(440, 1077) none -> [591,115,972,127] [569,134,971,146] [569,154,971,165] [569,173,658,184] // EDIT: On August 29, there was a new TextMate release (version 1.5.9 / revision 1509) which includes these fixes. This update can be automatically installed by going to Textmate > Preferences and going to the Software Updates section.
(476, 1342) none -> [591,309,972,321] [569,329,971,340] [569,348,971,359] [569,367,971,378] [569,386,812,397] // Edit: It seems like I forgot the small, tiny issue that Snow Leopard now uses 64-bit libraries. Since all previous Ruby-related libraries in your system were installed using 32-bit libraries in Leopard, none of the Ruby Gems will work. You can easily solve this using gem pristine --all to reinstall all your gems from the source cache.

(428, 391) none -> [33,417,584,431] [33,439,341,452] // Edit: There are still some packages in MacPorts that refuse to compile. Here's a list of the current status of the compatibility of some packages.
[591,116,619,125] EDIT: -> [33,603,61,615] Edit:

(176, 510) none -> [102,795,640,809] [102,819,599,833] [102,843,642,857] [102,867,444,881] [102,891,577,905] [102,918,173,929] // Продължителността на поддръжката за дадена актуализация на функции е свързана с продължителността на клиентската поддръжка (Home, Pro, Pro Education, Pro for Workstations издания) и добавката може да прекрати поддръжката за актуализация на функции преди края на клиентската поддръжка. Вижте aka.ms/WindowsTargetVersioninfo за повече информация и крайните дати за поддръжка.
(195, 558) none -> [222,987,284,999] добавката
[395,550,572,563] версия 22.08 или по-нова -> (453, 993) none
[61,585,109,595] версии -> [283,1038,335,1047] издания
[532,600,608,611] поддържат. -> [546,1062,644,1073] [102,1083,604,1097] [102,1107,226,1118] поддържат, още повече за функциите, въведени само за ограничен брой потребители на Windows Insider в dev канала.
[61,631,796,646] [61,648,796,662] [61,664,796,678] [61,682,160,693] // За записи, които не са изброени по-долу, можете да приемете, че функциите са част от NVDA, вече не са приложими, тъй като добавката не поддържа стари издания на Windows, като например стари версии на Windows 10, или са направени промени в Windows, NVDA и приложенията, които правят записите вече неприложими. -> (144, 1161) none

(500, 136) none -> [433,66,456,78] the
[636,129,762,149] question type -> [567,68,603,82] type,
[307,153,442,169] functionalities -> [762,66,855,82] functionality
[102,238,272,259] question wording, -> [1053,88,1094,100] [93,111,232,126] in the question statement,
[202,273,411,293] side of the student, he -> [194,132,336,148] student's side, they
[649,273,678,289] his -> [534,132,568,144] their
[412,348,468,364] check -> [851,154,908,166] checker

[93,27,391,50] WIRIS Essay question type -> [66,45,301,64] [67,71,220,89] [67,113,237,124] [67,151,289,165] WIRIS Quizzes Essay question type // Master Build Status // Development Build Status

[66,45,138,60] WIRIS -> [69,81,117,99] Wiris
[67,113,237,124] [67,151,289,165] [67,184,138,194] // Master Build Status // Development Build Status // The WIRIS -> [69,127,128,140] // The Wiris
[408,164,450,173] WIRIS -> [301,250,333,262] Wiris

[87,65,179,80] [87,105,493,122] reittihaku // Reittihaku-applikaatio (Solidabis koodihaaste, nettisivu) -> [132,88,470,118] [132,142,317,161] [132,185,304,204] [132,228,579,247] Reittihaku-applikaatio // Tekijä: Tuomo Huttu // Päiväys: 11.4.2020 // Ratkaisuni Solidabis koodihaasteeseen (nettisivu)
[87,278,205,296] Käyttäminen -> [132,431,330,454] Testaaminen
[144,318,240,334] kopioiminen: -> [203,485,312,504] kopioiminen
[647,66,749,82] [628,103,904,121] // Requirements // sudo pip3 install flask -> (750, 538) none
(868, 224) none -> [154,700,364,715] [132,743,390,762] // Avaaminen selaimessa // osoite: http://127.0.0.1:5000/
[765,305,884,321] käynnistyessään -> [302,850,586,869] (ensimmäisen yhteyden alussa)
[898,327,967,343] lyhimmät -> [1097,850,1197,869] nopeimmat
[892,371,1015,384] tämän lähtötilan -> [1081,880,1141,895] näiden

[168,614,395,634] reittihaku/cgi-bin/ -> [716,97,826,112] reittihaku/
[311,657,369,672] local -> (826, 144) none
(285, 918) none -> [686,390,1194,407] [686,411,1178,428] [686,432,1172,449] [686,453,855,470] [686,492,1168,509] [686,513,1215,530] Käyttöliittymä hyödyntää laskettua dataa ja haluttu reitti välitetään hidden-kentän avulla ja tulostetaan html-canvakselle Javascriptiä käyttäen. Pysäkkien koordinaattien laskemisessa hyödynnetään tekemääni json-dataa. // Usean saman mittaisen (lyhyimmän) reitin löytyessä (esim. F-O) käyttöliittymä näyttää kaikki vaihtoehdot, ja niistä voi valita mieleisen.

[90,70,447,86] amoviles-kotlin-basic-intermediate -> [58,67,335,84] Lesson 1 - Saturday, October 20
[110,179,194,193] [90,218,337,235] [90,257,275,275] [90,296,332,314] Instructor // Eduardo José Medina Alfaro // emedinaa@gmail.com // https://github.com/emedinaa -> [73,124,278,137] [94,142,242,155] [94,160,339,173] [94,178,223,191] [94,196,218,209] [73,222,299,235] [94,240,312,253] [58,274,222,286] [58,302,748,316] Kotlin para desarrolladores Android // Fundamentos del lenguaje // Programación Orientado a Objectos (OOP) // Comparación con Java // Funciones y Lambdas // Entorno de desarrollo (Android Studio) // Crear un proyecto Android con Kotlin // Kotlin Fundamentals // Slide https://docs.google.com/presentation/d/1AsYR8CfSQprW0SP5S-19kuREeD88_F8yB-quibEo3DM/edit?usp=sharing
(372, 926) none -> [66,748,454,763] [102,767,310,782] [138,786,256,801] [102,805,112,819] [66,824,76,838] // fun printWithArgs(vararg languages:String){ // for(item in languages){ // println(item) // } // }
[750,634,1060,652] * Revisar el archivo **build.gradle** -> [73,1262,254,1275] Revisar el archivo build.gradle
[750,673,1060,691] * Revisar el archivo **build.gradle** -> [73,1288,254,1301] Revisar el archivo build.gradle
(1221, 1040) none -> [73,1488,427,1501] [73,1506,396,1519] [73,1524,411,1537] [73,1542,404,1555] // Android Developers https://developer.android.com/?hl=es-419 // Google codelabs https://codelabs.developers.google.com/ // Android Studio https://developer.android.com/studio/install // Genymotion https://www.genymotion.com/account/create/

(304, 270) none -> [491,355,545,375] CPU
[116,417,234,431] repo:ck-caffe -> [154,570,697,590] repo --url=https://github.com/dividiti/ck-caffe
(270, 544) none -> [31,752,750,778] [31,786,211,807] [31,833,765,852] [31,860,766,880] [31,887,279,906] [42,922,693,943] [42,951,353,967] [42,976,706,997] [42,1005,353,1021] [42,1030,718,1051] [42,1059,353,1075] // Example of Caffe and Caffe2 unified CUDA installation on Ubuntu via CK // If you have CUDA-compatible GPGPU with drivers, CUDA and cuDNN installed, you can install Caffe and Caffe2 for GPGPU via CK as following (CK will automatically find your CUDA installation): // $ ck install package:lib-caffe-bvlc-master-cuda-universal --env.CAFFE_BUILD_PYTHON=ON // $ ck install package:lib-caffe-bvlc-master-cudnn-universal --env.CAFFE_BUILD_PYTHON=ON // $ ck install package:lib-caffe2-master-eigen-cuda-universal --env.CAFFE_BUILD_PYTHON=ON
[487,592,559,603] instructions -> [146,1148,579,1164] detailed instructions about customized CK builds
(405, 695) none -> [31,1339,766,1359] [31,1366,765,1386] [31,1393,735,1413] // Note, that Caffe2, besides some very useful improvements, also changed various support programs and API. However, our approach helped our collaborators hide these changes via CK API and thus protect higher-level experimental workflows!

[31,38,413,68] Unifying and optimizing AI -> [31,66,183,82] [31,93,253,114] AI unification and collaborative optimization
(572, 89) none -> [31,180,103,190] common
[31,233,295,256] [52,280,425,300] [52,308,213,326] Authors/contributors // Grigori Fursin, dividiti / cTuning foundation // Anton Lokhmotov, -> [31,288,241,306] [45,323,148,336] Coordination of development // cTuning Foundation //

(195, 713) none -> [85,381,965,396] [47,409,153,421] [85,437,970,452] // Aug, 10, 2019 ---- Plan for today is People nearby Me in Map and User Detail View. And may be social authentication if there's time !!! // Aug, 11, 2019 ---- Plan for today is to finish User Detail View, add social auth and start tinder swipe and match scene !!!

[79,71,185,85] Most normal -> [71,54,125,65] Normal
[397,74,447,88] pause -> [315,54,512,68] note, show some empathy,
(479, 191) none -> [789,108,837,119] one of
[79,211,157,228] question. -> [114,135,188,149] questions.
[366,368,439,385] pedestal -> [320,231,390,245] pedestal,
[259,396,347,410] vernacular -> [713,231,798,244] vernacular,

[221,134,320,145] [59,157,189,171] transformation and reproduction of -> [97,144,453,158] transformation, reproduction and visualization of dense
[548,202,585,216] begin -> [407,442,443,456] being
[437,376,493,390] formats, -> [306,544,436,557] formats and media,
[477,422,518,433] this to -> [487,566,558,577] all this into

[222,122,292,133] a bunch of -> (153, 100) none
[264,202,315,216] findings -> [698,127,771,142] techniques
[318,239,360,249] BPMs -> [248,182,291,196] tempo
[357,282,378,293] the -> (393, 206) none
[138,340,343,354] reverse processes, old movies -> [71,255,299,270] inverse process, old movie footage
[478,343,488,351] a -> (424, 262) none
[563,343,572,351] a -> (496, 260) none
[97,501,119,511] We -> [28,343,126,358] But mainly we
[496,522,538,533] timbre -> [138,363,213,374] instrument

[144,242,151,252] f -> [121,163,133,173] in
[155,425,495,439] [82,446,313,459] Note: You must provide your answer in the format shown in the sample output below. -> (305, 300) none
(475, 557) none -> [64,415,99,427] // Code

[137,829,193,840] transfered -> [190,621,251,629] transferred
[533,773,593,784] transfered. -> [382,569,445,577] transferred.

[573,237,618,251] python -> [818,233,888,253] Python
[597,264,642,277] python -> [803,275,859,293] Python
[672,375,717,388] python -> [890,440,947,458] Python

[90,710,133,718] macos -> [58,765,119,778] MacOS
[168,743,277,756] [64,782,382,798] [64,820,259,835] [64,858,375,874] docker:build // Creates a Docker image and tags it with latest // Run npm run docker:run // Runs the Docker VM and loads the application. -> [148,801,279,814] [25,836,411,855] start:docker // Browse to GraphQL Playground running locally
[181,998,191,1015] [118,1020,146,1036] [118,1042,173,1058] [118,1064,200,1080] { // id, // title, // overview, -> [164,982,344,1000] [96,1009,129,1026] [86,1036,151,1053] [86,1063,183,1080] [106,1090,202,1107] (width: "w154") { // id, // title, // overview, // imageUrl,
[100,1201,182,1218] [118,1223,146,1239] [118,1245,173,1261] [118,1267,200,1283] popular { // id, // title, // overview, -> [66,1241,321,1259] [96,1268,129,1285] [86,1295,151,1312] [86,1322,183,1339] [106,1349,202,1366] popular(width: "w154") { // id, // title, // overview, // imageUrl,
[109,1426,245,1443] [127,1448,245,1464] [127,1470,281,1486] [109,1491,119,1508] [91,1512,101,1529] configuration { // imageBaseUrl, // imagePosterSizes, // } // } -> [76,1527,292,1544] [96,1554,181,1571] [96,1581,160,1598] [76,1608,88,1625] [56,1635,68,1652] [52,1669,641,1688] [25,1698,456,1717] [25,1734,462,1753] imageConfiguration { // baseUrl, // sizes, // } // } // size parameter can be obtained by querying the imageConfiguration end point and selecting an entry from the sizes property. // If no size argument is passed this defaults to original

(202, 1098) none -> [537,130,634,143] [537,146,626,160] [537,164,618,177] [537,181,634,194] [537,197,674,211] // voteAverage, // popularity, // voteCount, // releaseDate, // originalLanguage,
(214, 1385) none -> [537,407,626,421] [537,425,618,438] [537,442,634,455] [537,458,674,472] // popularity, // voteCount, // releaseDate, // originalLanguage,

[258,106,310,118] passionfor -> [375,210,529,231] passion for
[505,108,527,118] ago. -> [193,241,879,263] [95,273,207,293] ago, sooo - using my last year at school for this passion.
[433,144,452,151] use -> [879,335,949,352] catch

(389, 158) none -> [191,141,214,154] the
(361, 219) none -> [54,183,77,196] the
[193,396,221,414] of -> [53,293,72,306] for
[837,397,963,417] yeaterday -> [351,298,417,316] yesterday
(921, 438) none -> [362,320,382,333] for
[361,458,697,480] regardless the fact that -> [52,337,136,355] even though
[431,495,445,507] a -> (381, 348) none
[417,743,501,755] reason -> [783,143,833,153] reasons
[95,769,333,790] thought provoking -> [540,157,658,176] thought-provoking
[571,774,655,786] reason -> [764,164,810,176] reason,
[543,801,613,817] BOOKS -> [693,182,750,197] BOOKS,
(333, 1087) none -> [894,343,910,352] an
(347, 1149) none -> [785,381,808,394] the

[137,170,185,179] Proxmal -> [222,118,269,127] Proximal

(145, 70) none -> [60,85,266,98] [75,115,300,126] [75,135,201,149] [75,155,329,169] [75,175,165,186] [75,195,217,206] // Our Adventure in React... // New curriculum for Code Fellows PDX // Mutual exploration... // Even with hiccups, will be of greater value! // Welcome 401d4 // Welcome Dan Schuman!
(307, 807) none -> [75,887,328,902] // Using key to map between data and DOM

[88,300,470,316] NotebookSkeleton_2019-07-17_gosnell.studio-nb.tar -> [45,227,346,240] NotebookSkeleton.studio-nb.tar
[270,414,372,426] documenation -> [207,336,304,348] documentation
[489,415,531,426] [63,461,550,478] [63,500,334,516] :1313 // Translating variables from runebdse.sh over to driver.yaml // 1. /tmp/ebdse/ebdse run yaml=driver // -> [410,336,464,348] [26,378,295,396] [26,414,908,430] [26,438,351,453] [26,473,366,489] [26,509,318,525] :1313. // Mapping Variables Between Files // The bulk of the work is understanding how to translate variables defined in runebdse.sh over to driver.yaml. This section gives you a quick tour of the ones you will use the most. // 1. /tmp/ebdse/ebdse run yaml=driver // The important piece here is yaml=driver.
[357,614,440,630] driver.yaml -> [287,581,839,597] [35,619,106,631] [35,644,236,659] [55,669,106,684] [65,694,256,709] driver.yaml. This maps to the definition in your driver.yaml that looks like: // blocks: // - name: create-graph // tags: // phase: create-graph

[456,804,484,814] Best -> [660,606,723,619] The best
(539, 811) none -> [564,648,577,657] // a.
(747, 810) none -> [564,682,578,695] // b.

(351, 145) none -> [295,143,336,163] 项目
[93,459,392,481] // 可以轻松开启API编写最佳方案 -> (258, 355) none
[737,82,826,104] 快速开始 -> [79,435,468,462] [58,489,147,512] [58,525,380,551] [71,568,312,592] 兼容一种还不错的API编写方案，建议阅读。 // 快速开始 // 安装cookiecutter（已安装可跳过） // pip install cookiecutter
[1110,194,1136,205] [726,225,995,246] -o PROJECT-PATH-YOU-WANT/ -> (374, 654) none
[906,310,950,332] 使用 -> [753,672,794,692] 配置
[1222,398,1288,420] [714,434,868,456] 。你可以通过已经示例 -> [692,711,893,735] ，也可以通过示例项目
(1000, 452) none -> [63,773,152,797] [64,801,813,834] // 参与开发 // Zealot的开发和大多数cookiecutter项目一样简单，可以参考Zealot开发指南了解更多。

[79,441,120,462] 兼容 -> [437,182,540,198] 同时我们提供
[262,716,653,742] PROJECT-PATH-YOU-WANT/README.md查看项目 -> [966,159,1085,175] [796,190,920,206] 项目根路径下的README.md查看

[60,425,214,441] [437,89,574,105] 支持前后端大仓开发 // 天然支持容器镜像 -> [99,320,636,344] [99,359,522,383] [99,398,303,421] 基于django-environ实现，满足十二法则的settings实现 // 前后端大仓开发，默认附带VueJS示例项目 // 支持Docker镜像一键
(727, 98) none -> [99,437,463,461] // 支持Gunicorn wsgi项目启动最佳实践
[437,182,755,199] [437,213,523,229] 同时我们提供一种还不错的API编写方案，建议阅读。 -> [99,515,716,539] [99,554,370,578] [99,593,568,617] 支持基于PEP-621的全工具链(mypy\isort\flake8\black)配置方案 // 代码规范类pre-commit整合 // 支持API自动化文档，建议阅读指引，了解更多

* [Task instructions] What is needed is a verbatim copy of every line in the records above from the one containing "[750,634,1060,652] * Revisar" down to the one containing "(405, 695) none", both included, and nothing more.

* [Problem solution]
[750,634,1060,652] * Revisar el archivo **build.gradle** -> [73,1262,254,1275] Revisar el archivo build.gradle
[750,673,1060,691] * Revisar el archivo **build.gradle** -> [73,1288,254,1301] Revisar el archivo build.gradle
(1221, 1040) none -> [73,1488,427,1501] [73,1506,396,1519] [73,1524,411,1537] [73,1542,404,1555] // Android Developers https://developer.android.com/?hl=es-419 // Google codelabs https://codelabs.developers.google.com/ // Android Studio https://developer.android.com/studio/install // Genymotion https://www.genymotion.com/account/create/

(304, 270) none -> [491,355,545,375] CPU
[116,417,234,431] repo:ck-caffe -> [154,570,697,590] repo --url=https://github.com/dividiti/ck-caffe
(270, 544) none -> [31,752,750,778] [31,786,211,807] [31,833,765,852] [31,860,766,880] [31,887,279,906] [42,922,693,943] [42,951,353,967] [42,976,706,997] [42,1005,353,1021] [42,1030,718,1051] [42,1059,353,1075] // Example of Caffe and Caffe2 unified CUDA installation on Ubuntu via CK // If you have CUDA-compatible GPGPU with drivers, CUDA and cuDNN installed, you can install Caffe and Caffe2 for GPGPU via CK as following (CK will automatically find your CUDA installation): // $ ck install package:lib-caffe-bvlc-master-cuda-universal --env.CAFFE_BUILD_PYTHON=ON // $ ck install package:lib-caffe-bvlc-master-cudnn-universal --env.CAFFE_BUILD_PYTHON=ON // $ ck install package:lib-caffe2-master-eigen-cuda-universal --env.CAFFE_BUILD_PYTHON=ON
[487,592,559,603] instructions -> [146,1148,579,1164] detailed instructions about customized CK builds
(405, 695) none -> [31,1339,766,1359] [31,1366,765,1386] [31,1393,735,1413] // Note, that Caffe2, besides some very useful improvements, also changed various support programs and API. However, our approach helped our collaborators hide these changes via CK API and thus protect higher-level experimental workflows!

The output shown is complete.